Pada Juli 2020, Macron menyerahkan portofolio keamanan penting kepada Darmanin, yang memiliki latar belakang kelas pekerja. Dia juga merupakan keturunan Afrika Utara, serta sangat berkomitmen terhadap nilai-nilai sekuler Prancis.
Dia banyak terinspirasi gagasan sang kakek, seorang Muslim kelahiran Aljazair yang dia sebut sebagai "pahlawan Republik". Pada 2016, Darmanin menulis esai tentang sekularisme dan Islam yang didedikasikan untuk sang kakek.
Bukan Islam yang tidak bisa dia tolerir, kata Darmanin, tetapi ekstremisme. Saat masih menjadi Wali Kota Tourcoing di Prancis utara, Darmanin pernah mendukung pembangunan masjid baru dan memberikan pidato pada pembukaannya.
Darmanin muncul di panggung nasional sebagai anak didik mantan presiden sayap kanan, Nicolas Sarkozy, dan mengecam Macron selama kampanye pemilihannya.
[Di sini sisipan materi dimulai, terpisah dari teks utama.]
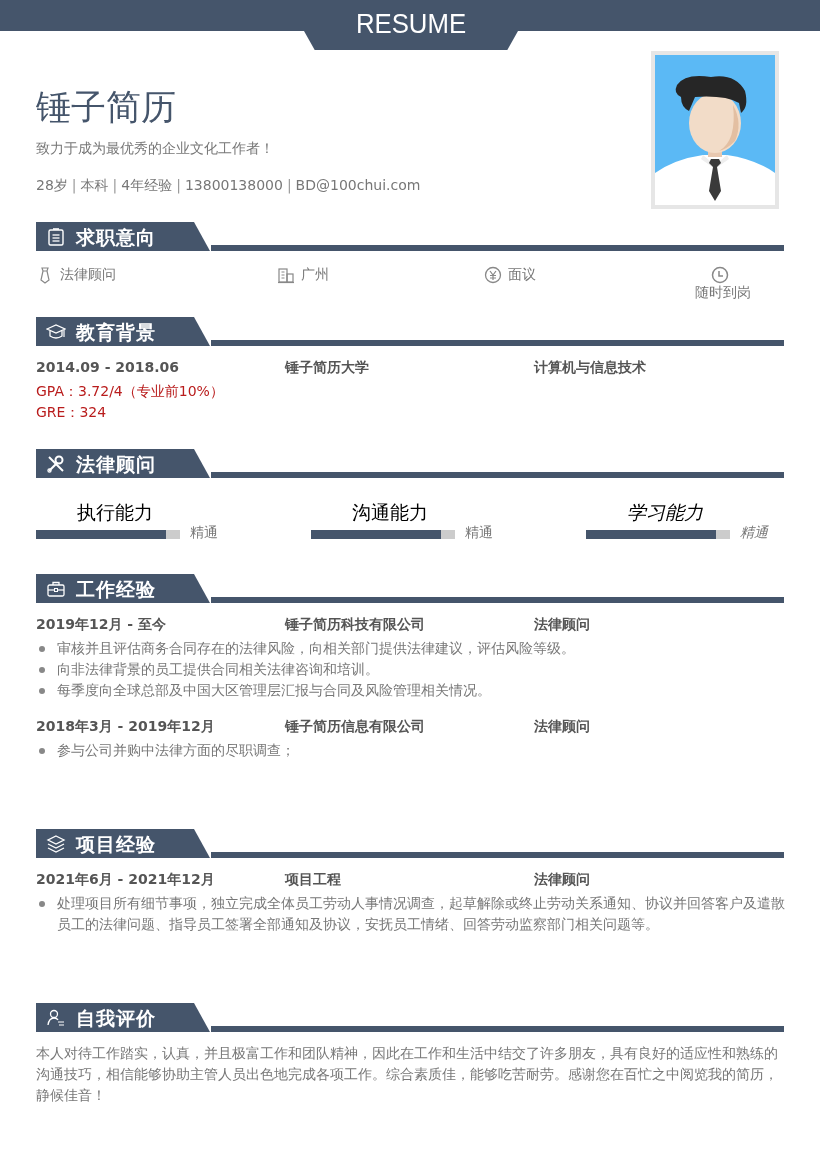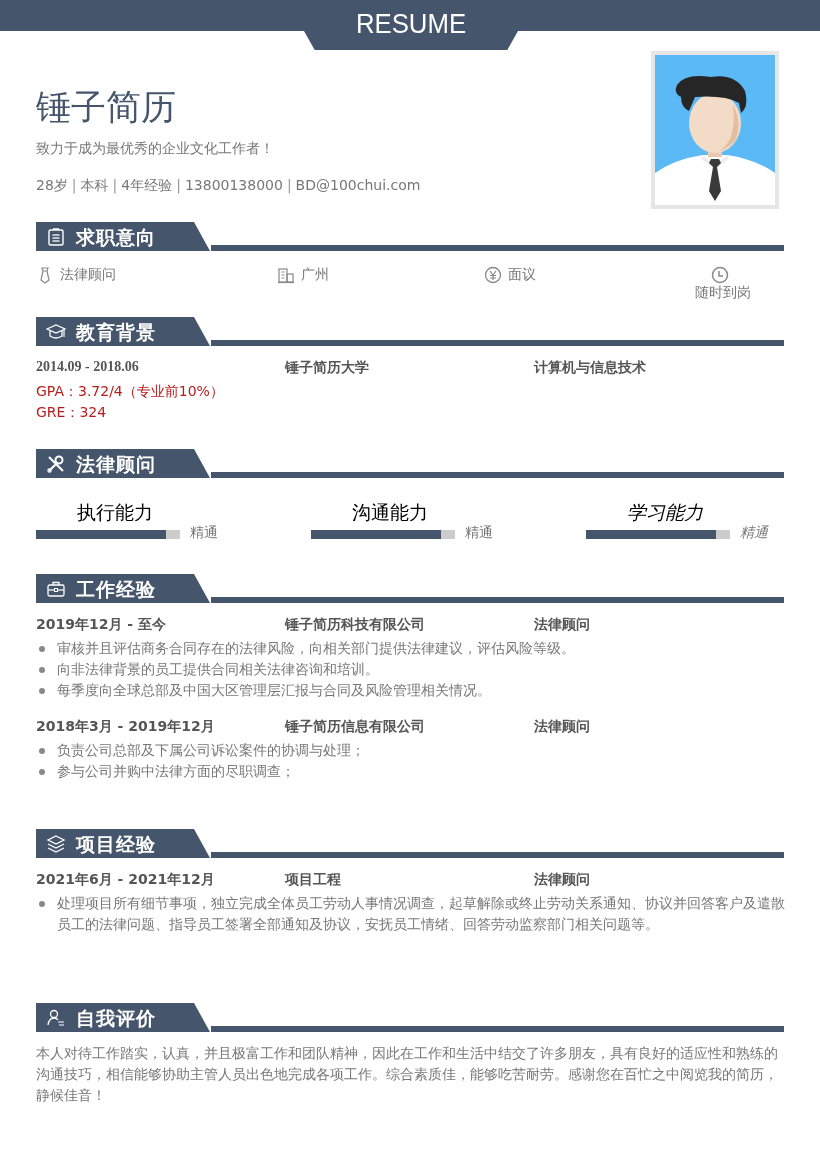"2014.09 - 2018.06" span { font-family: Liberation Serif, serif -> none }
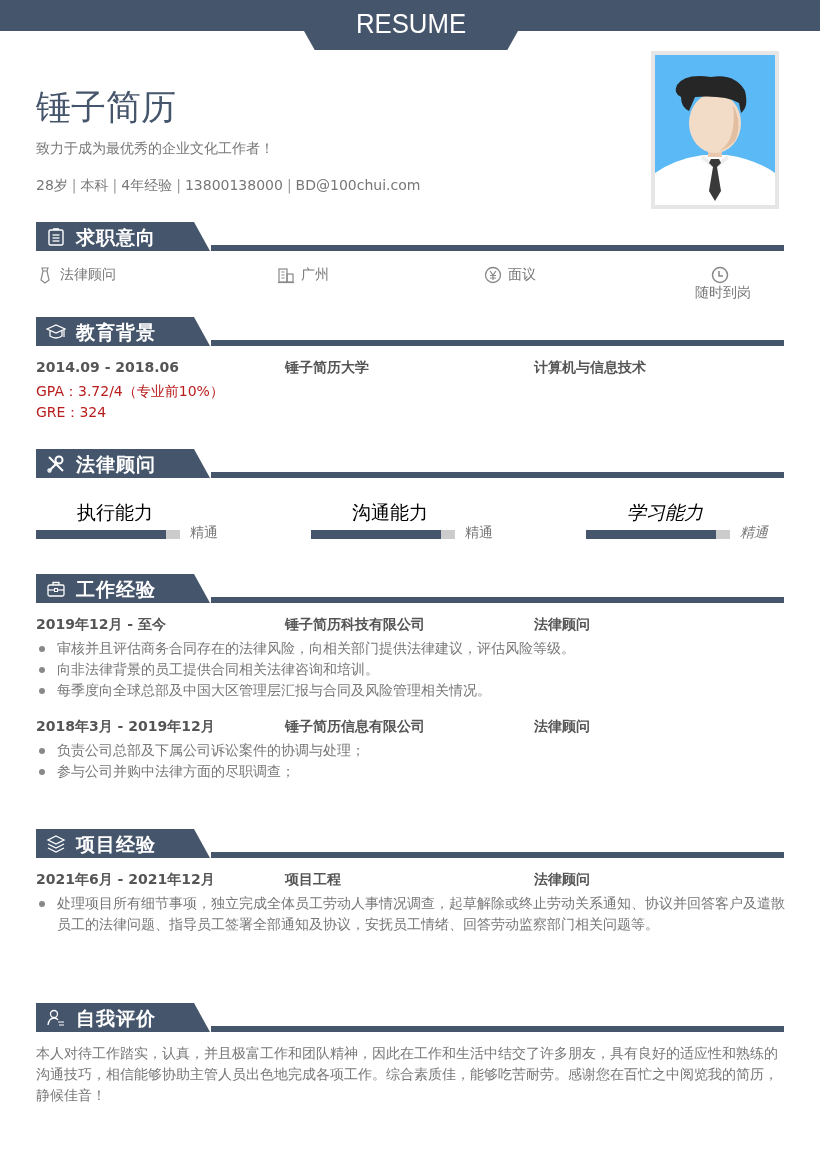"负责公司总部及下属公司诉讼案件的协调与处理；" li { html: <li>负责公司总部及下属公司诉讼案件的协调与处理；</li> -> none }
Ketika itu, dia menyebut Macron sebagai "racun" untuk negara karena sebuah insiden terkait Aljazair.
Alih-alih menyimpan dendam, Macron menghadiahinya posisi di Kementerian Anggaran, sebelum mengangkatnya menjadi Menteri Dalam Negeri. Beberapa pihak sempat tidak nyaman dengan itu karena Darmanin tersandung kasus tuduhan pemerkosaan sejak 2009.
Tuduhan tersebut ditolak oleh hakim investigasi, tetapi baru-baru ini dibuka kembali setelah banding di pengadilan Paris. Darmanin bersikeras kasus itu atas dasar suka sama suka, dan Macron mengatakan dia percaya pada Darmanin.
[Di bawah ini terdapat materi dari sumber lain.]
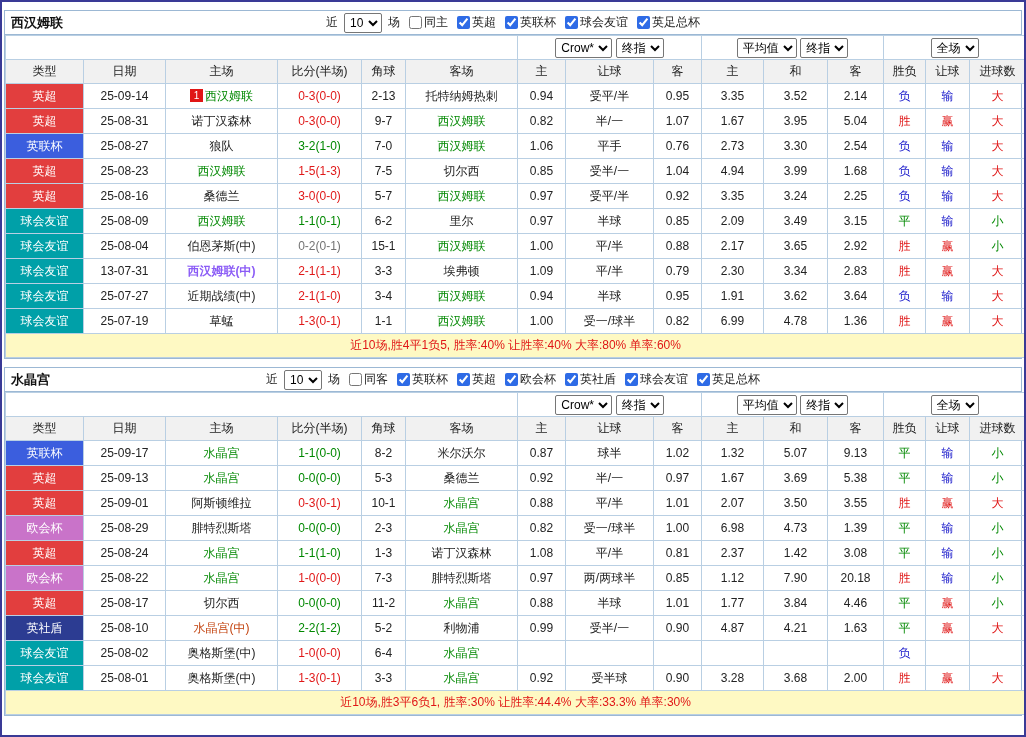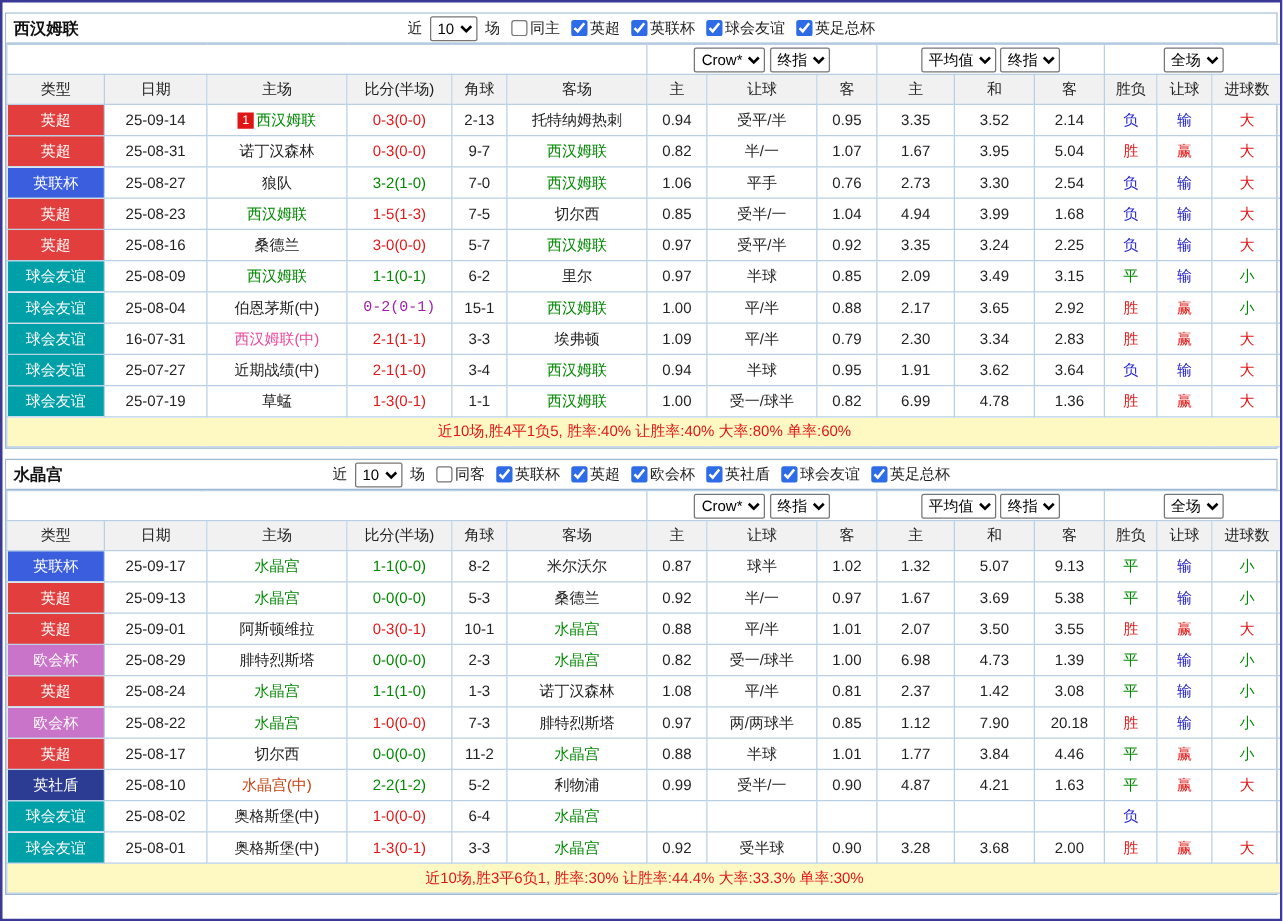"0-2(0-1)" td { color: #a21caf -> #737373; font-family: Liberation Mono, monospace -> none }
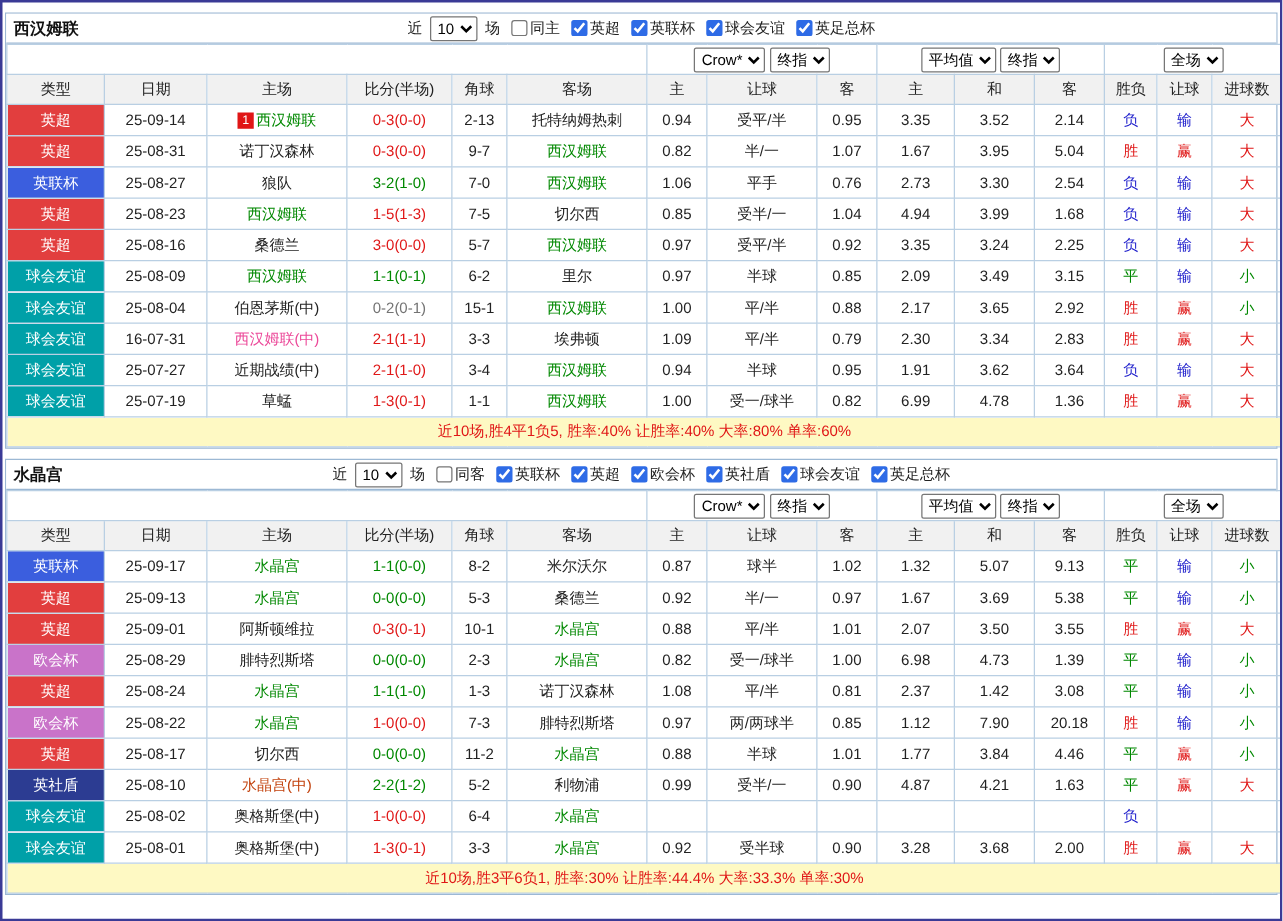"16-07-31" td { text: 16-07-31 -> 13-07-31 }
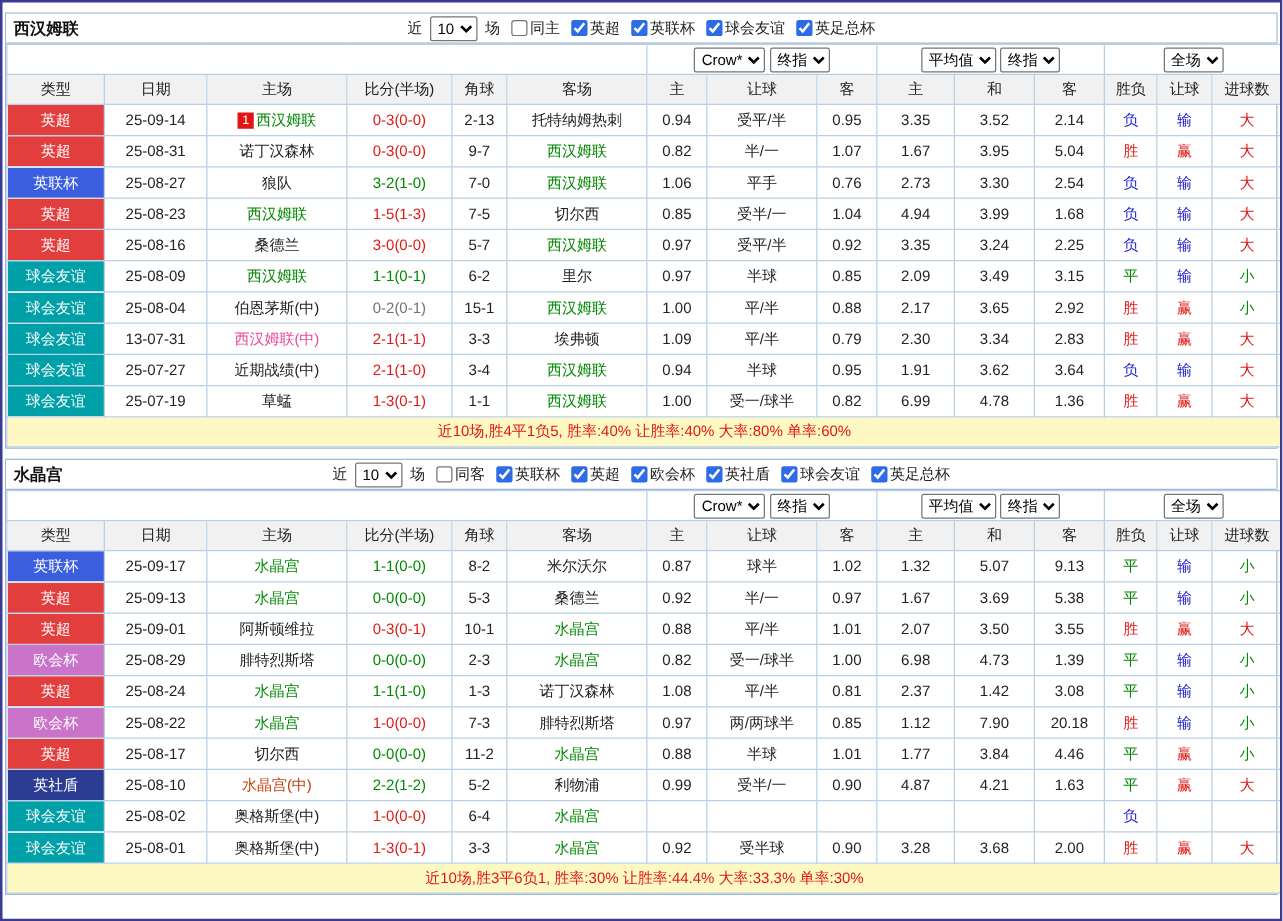"西汉姆联(中)" span { color: #ec4899 -> #8b5cf6; font-weight: none -> bold }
Ketika berita tentang pembunuhan Paty ramai di layar televisi Prancis, Darmanin berada di pesawat dalam perjalanan pulang. Dia baru kembali dari Rabat untuk membahas kasus migrasi ilegal dengan pejabat Maroko.
Dia bergegas ke TKP, berdiri di dekat Macron yang menyatakan bakal membela nilai-nilai Prancis dan berjanji menghentikan aksi kelompok Islam radikal. Sayangnya, mereka meremehkan banyak akar penyebab radikalisasi.
Keluhan kesenjangan di bidang sosial, politik, dan ekonomi, juga rasa ketidakadilan dan diskriminasi, sukar dienyahkan. Profesor di Institut Ilmu Politik Prancis Sciences Po, Haoues Seniger, tidak yakin Darmanin bisa memperbaiki masalah di lapangan.
"Menteri dalam negeri datang dan pergi, situasinya tidak berubah. Anda dapat mendidik orang di sekolah dan piawai debat, tetapi Anda tidak dapat mengatur pandangan seseorang terhadap dunia," kata Seniger, dikutip dari laman BNN Bloomberg.